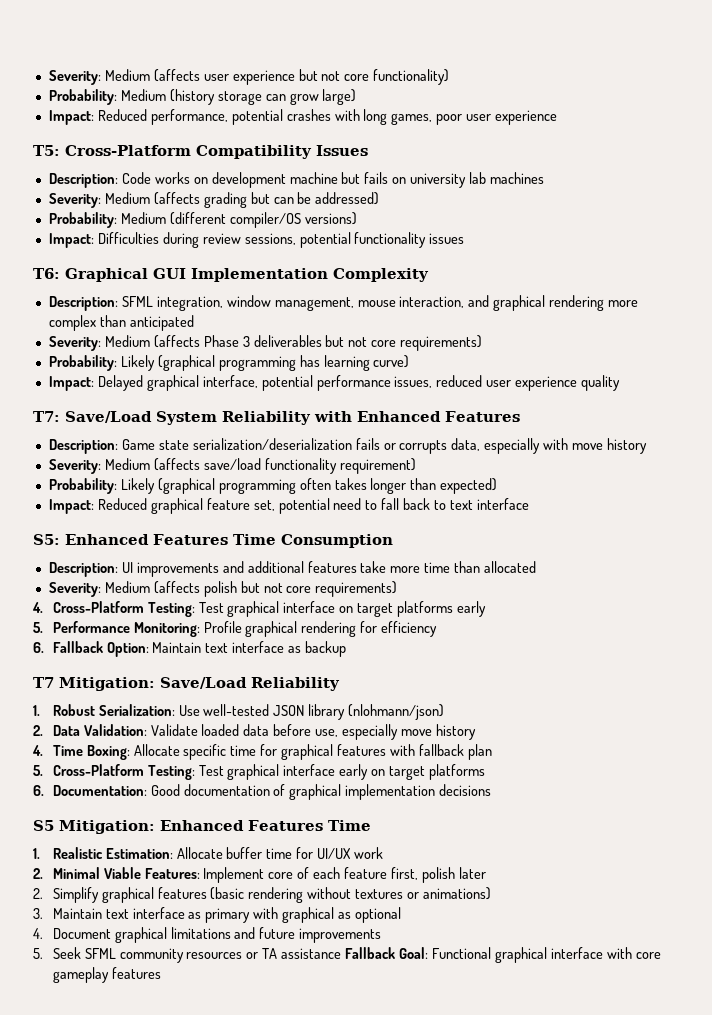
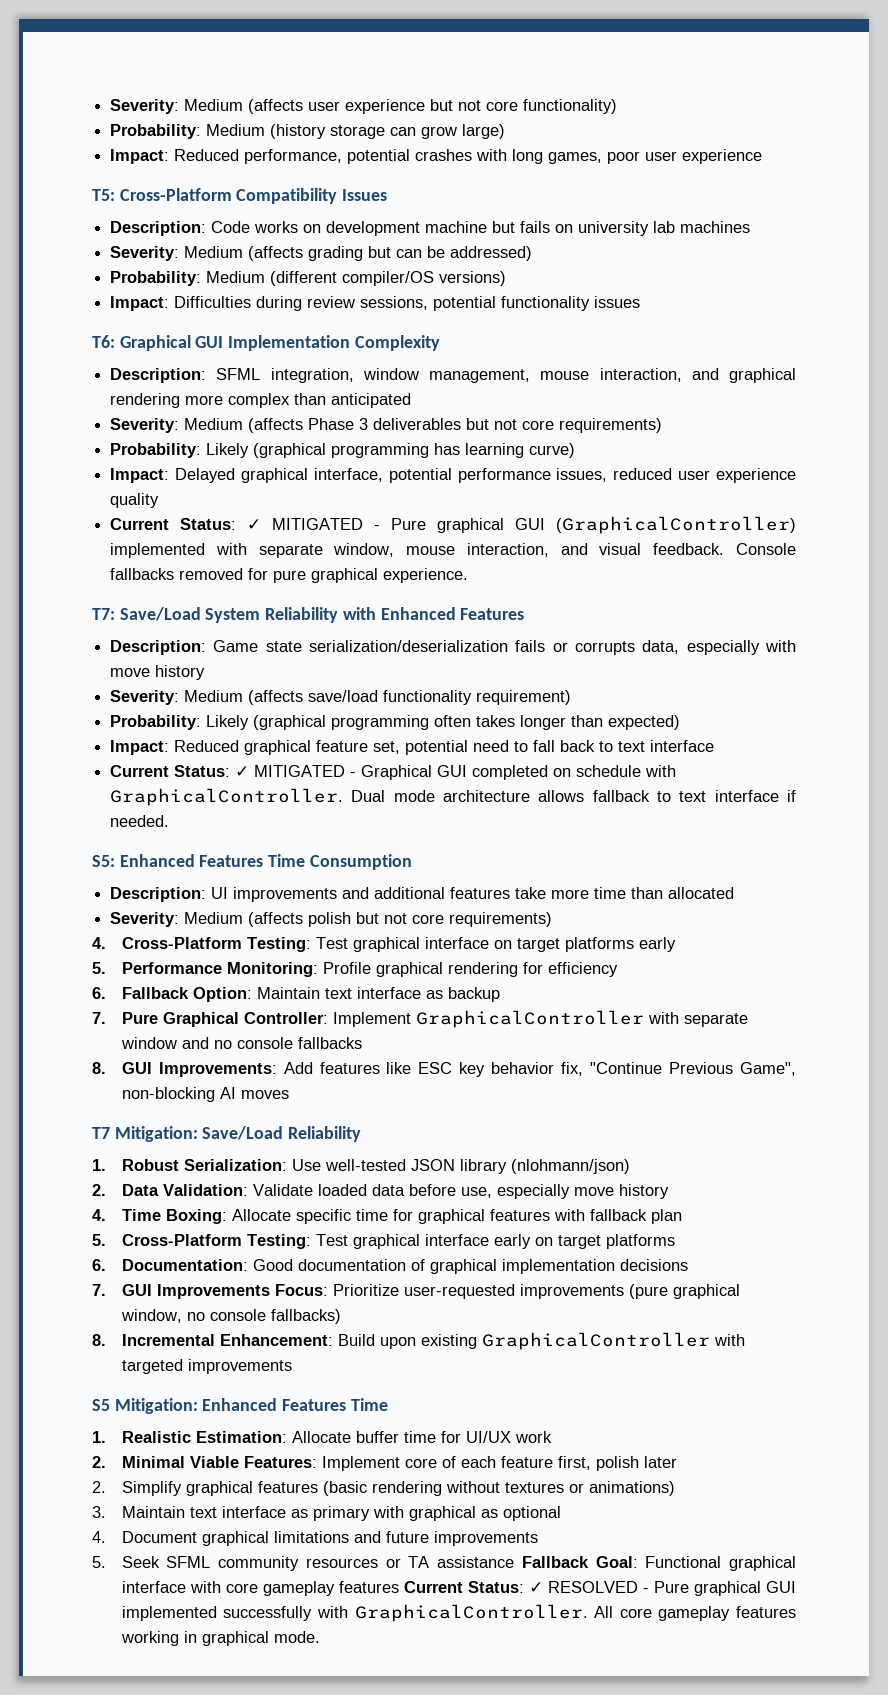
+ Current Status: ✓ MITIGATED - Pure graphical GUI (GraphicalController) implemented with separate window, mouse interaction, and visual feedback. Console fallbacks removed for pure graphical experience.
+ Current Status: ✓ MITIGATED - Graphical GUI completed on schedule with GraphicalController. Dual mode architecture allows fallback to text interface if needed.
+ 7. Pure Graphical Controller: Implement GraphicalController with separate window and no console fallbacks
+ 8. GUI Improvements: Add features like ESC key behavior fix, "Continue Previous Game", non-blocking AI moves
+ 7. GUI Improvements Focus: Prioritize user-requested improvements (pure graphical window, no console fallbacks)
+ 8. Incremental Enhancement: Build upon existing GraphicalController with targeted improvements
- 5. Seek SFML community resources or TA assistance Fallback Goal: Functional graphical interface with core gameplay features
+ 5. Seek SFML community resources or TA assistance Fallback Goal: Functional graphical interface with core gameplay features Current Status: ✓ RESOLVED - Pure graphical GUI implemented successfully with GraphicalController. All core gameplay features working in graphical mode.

• WHAT TO WORK ON: Count the lines in the records above that contain the word "Seek", and give only the number.

• WRITTEN ANSWER: 2